Nasal tumour is one of the conditions associated with difficult or impossible mask ventilation. Airway management in a patient with nasal tumour is very challenging because of the inability to place a face mask. In some of these patients, however, tracheal intubation may be achieved easily. An alternative approach in this setting may be the use of laryngeal mask airway. Shimosaka et al. reported the use of intubating laryngeal mask airway to maintain spontaneous respiration, followed by fibreoptic bronchoscopy for intubation, in a similar case. The frequency of inability to ventilate and intubate has been estimated at 0.01 to 2.0 per 10,000 anaesthetic administrations; but with proper assessment and planning, such a situation can be prevented. In this particular case, we knew that correct conventional mask ventilation will not be possible, so we decided to use smaller mask covering the mouth only. Nagaro et al. used paediatric mouth mask for fibreoptic nasal tracheal intubation in anaesthetised patients to prevent reduction in manoeuvrability of fiberoptic bronchoscope and endotracheal tube as seen while using conventional mask and diapharam for fiberoptic intubation.
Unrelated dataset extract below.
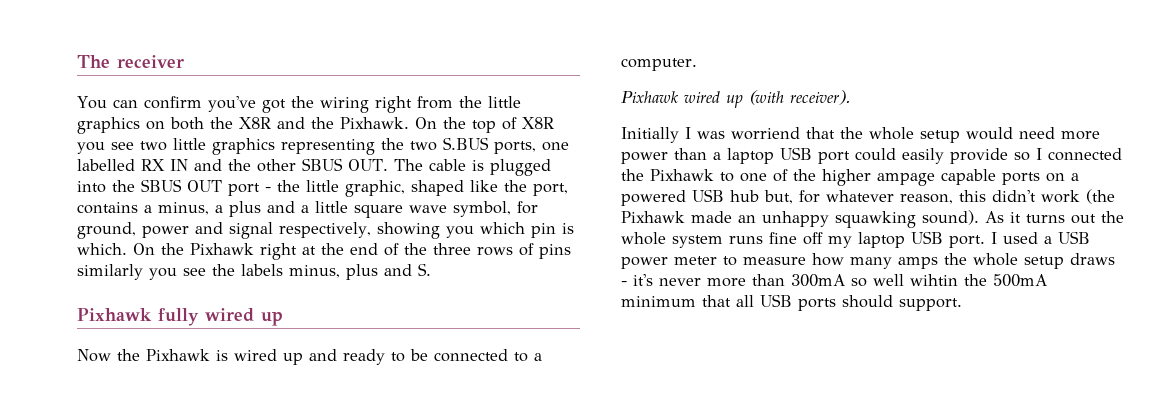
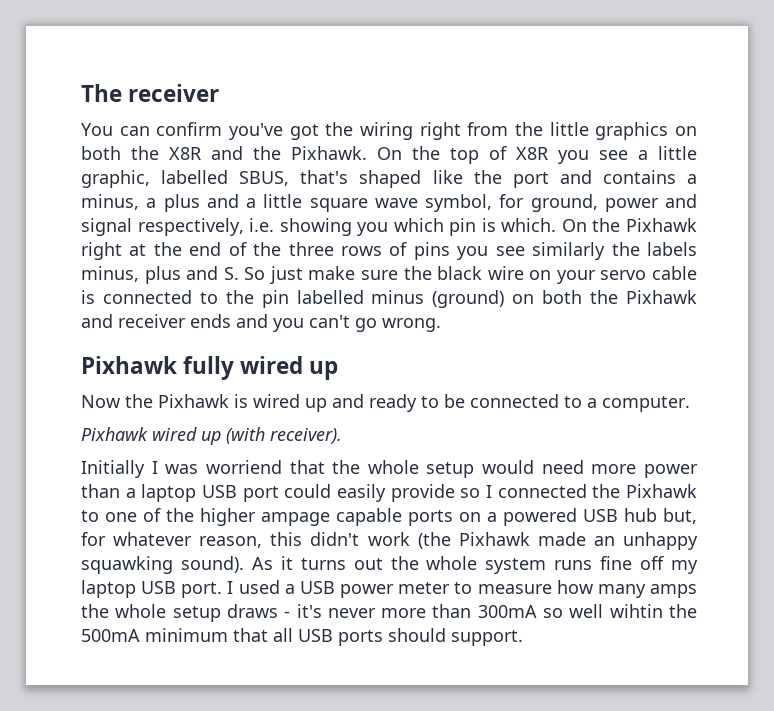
- On the top of X8R you see two little graphics representing the two S.BUS ports, one labelled RX IN and the other SBUS OUT. The cable is plugged into the SBUS OUT port - the little graphic, shaped like the port, contains a minus, a plus and a little square wave symbol, for ground, power and signal respectively, showing you which pin is which.
+ On the top of X8R you see a little graphic, labelled SBUS, that's shaped like the port and contains a minus, a plus and a little square wave symbol, for ground, power and signal respectively, i.e. showing you which pin is which.
- On the Pixhawk right at the end of the three rows of pins similarly you see the labels minus, plus and S.
+ On the Pixhawk right at the end of the three rows of pins you see similarly the labels minus, plus and S. So just make sure the black wire on your servo cable is connected to the pin labelled minus (ground) on both the Pixhawk and receiver ends and you can't go wrong.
In this, ventilation and anaesthesia are maintained by an infant- or child-type seal mask applied only over the mouth with the aid of an oral airway during fibreoptic tracheal intubation, and fibreoptic nasal tracheal intubation is performed by another anaesthetist. Thus such types of cases can be managed in centres where fibreoptic bronchoscope is not available.
If there are high chances that both ventilation and intubation will be difficult, airway should be secured while the patient is still awake. In managing difficult airway, proper assessment, preparation and well-organized approach will further bring down airway-related morbidity and mortality.